WORK REQUIRED: Would you repeat the whole listing exactly, pictures excluded?
Top of ENTRIES SUPPLIED
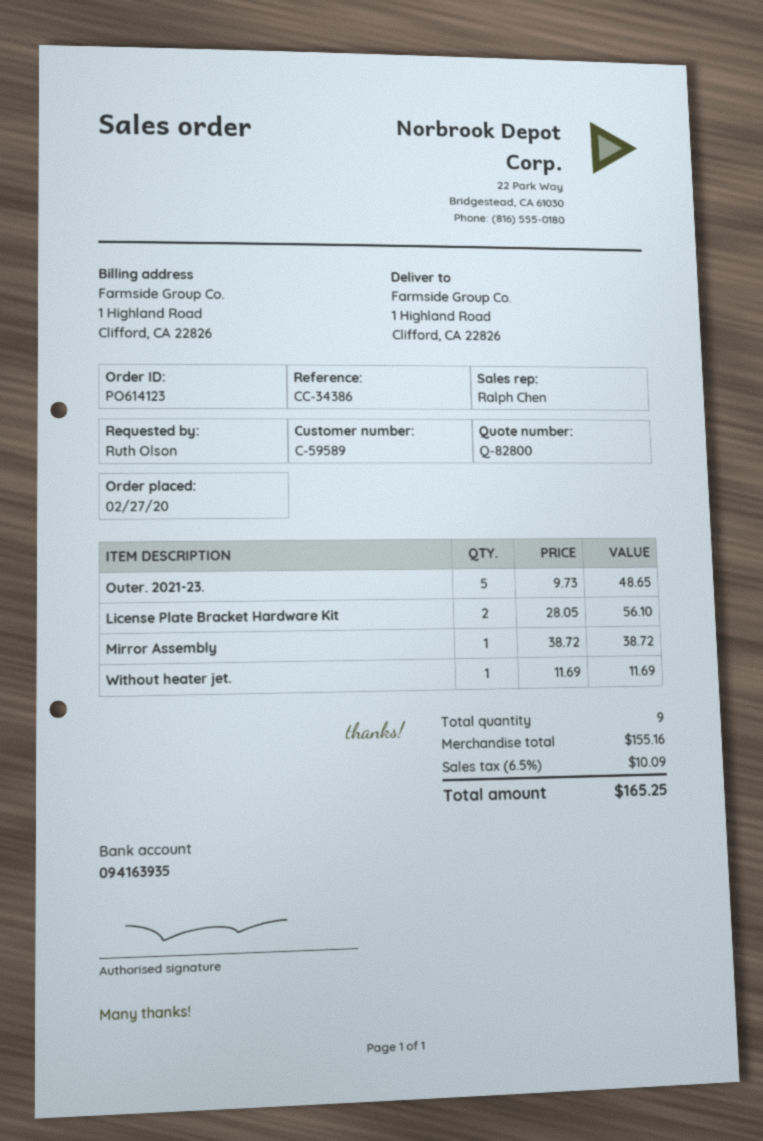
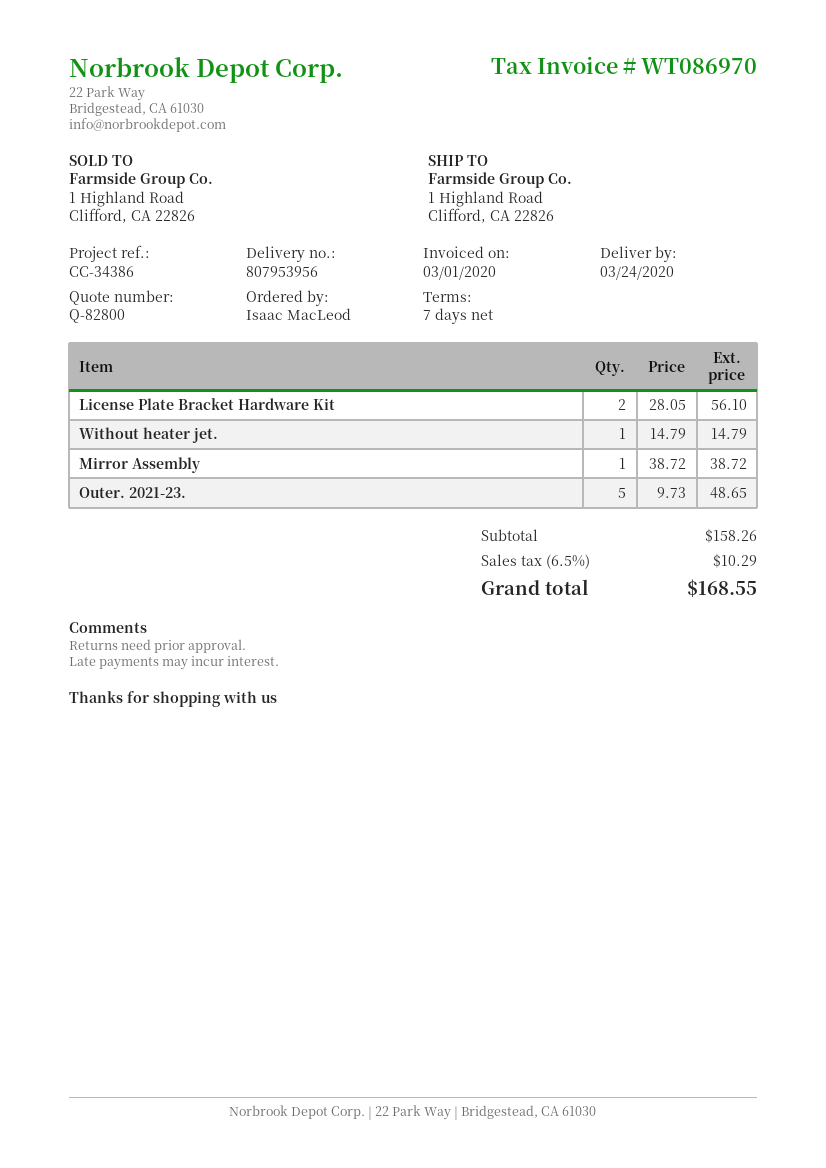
ordered by: Ruth Olson -> Isaac MacLeod
Without heater jet.: 1 x 11.69 = 11.69 -> 1 x 14.79 = 14.79
subtotal: 155.16 -> 158.26
tax: 6.5% = 10.09 -> 6.5% = 10.29
total: 165.25 -> 168.55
Bottom of ENTRIES SUPPLIED
RESPONSE FOR THIS EXERCISE:
ordered by: Ruth Olson -> Isaac MacLeod
Without heater jet.: 1 x 11.69 = 11.69 -> 1 x 14.79 = 14.79
subtotal: 155.16 -> 158.26
tax: 6.5% = 10.09 -> 6.5% = 10.29
total: 165.25 -> 168.55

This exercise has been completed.